TASK REQUIREMENTS = Among the entries below, only the lines from the one with "color: #000000 ->" through the one with "html: <div> <div>" are wanted, reproduced exactly. Pictures are not wanted.

------ SOURCE RECORDS

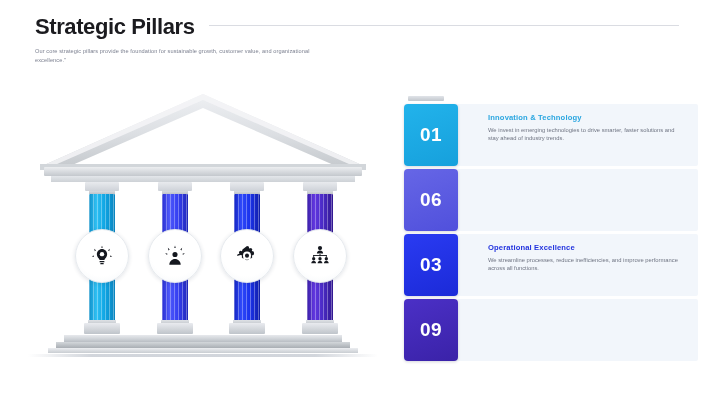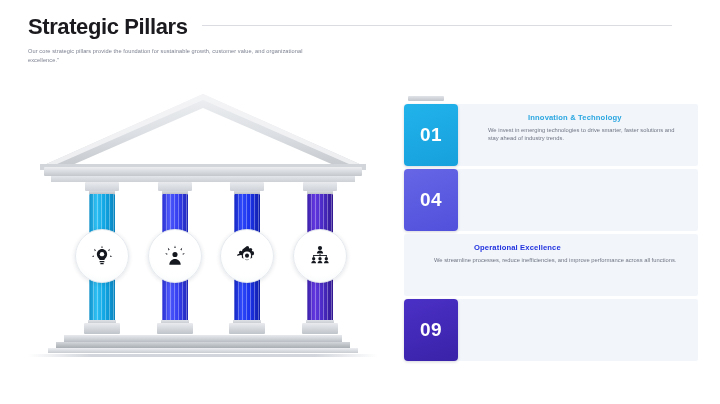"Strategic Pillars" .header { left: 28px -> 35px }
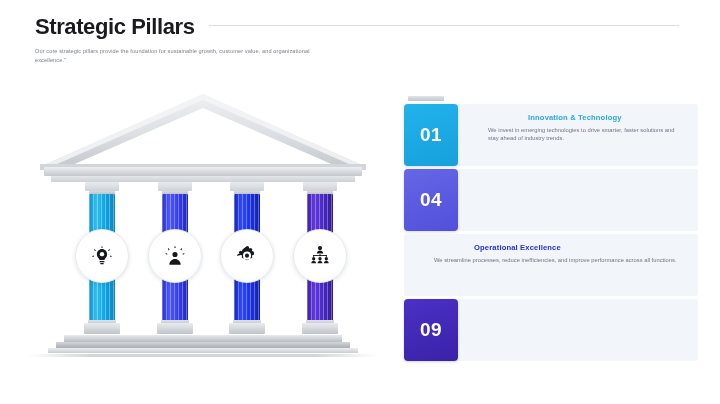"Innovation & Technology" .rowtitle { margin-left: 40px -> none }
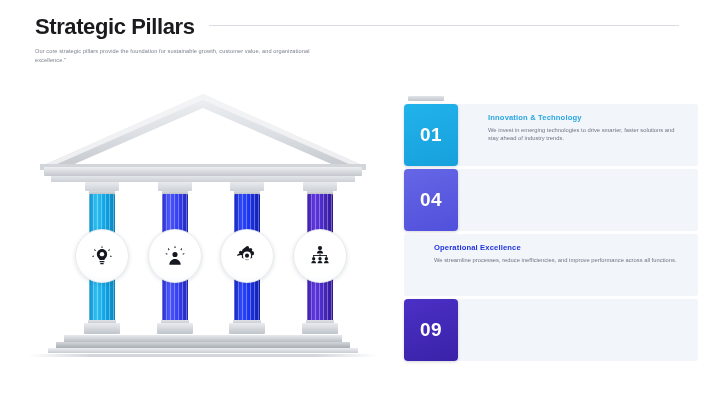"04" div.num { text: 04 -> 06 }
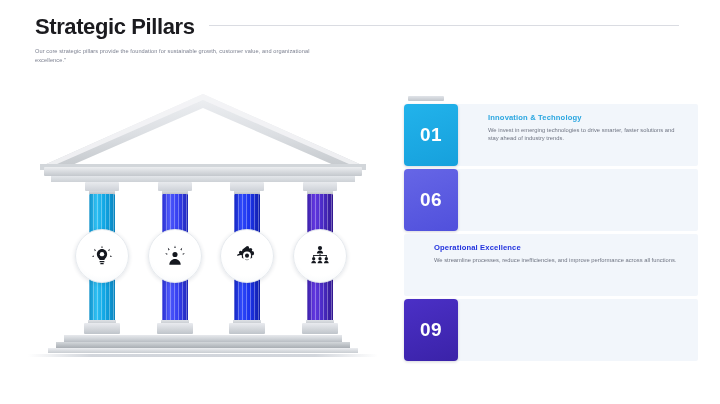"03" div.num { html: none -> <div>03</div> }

------------
------ SOURCE RECORDS

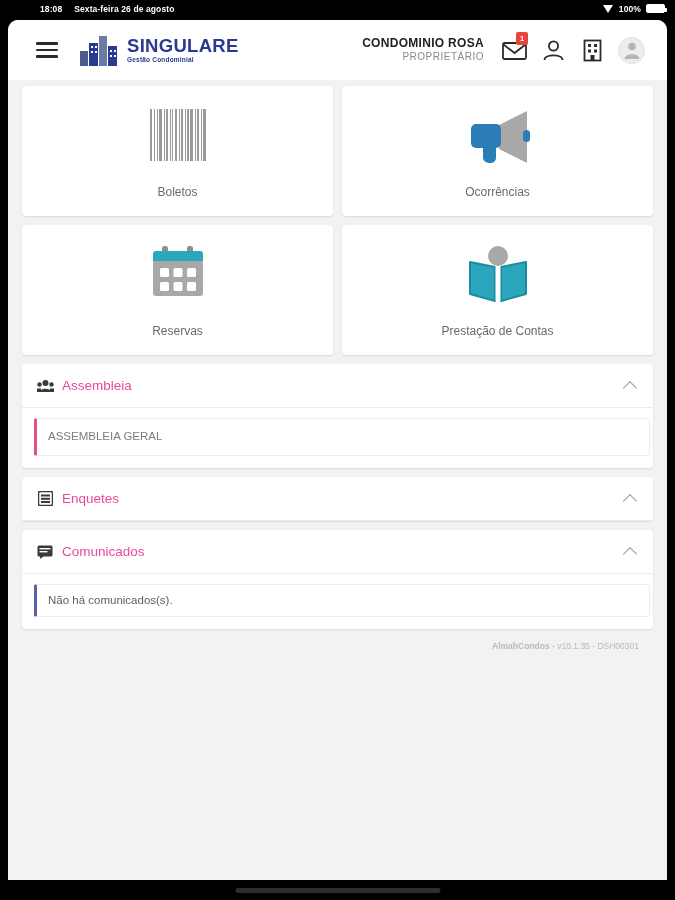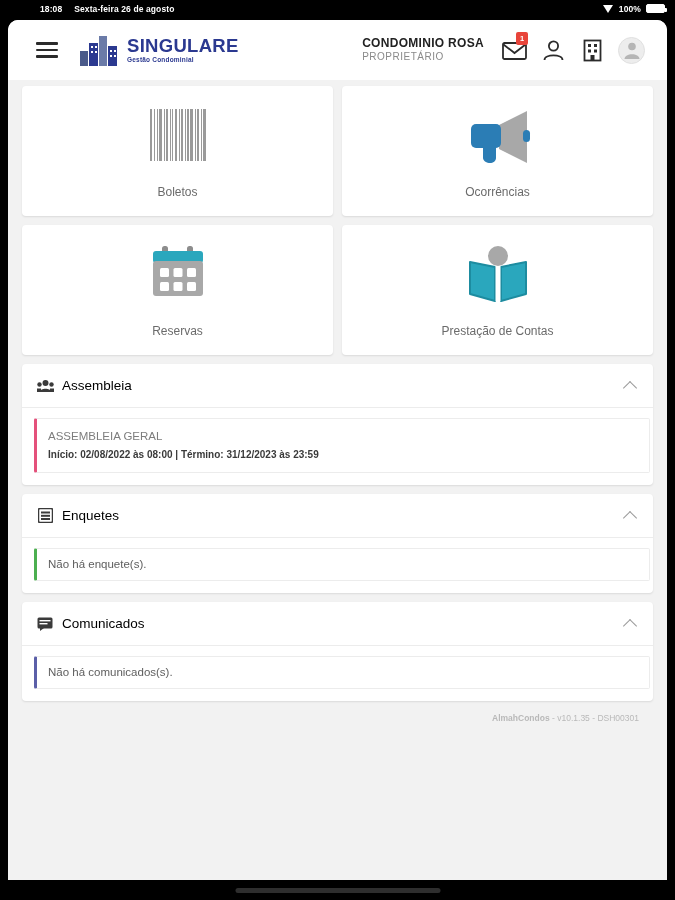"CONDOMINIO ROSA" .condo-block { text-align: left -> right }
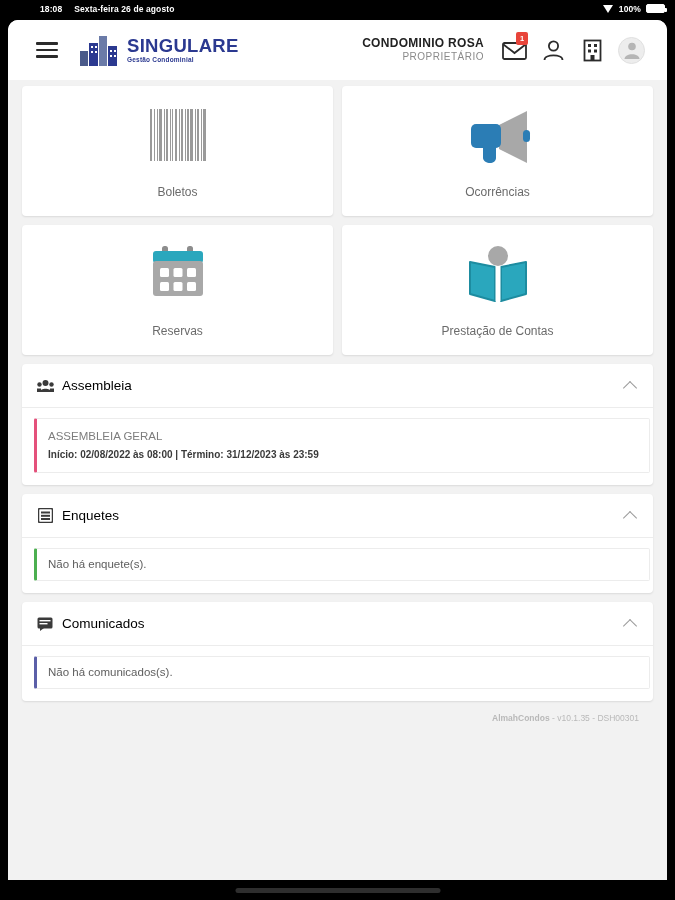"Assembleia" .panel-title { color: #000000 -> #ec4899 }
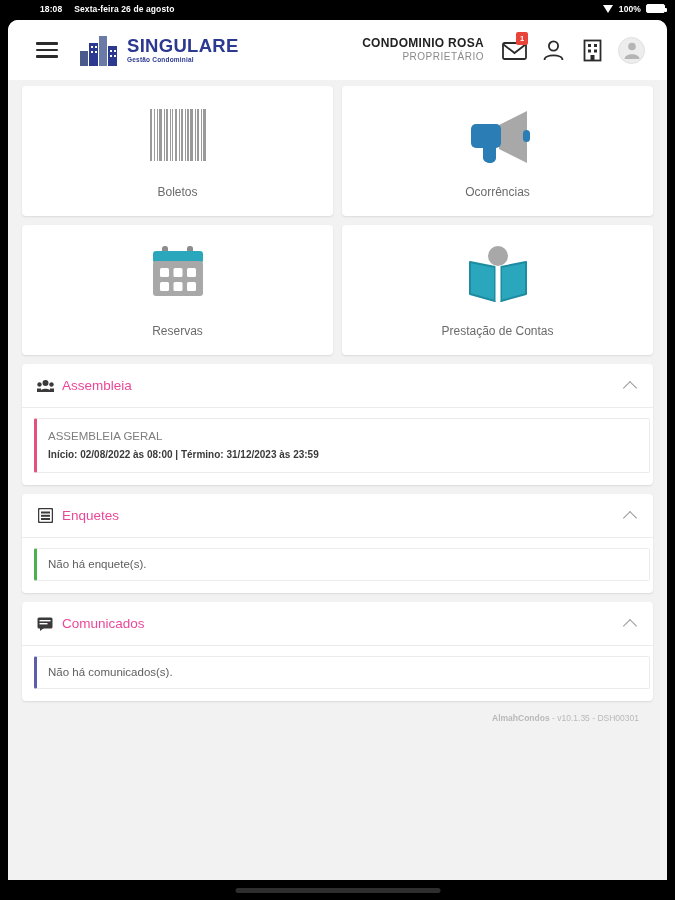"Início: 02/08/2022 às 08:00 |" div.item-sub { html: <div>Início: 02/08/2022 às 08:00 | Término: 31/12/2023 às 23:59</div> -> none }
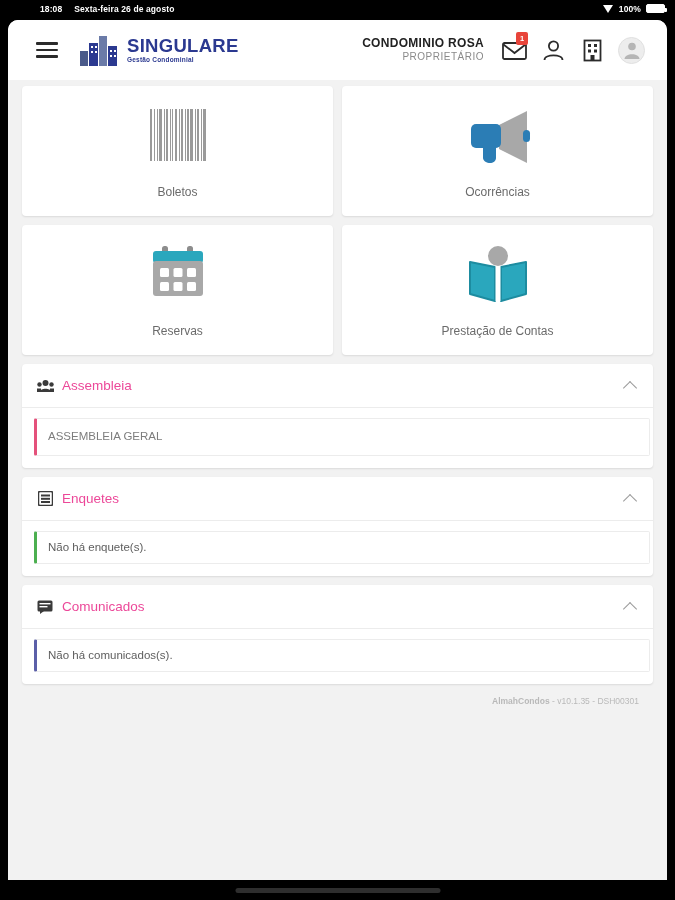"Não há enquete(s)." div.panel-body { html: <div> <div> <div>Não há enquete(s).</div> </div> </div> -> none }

------------

YOUR RESPONSE =
"Assembleia" .panel-title { color: #000000 -> #ec4899 }
"Início: 02/08/2022 às 08:00 |" div.item-sub { html: <div>Início: 02/08/2022 às 08:00 | Término: 31/12/2023 às 23:59</div> -> none }
"Não há enquete(s)." div.panel-body { html: <div> <div> <div>Não há enquete(s).</div> </div> </div> -> none }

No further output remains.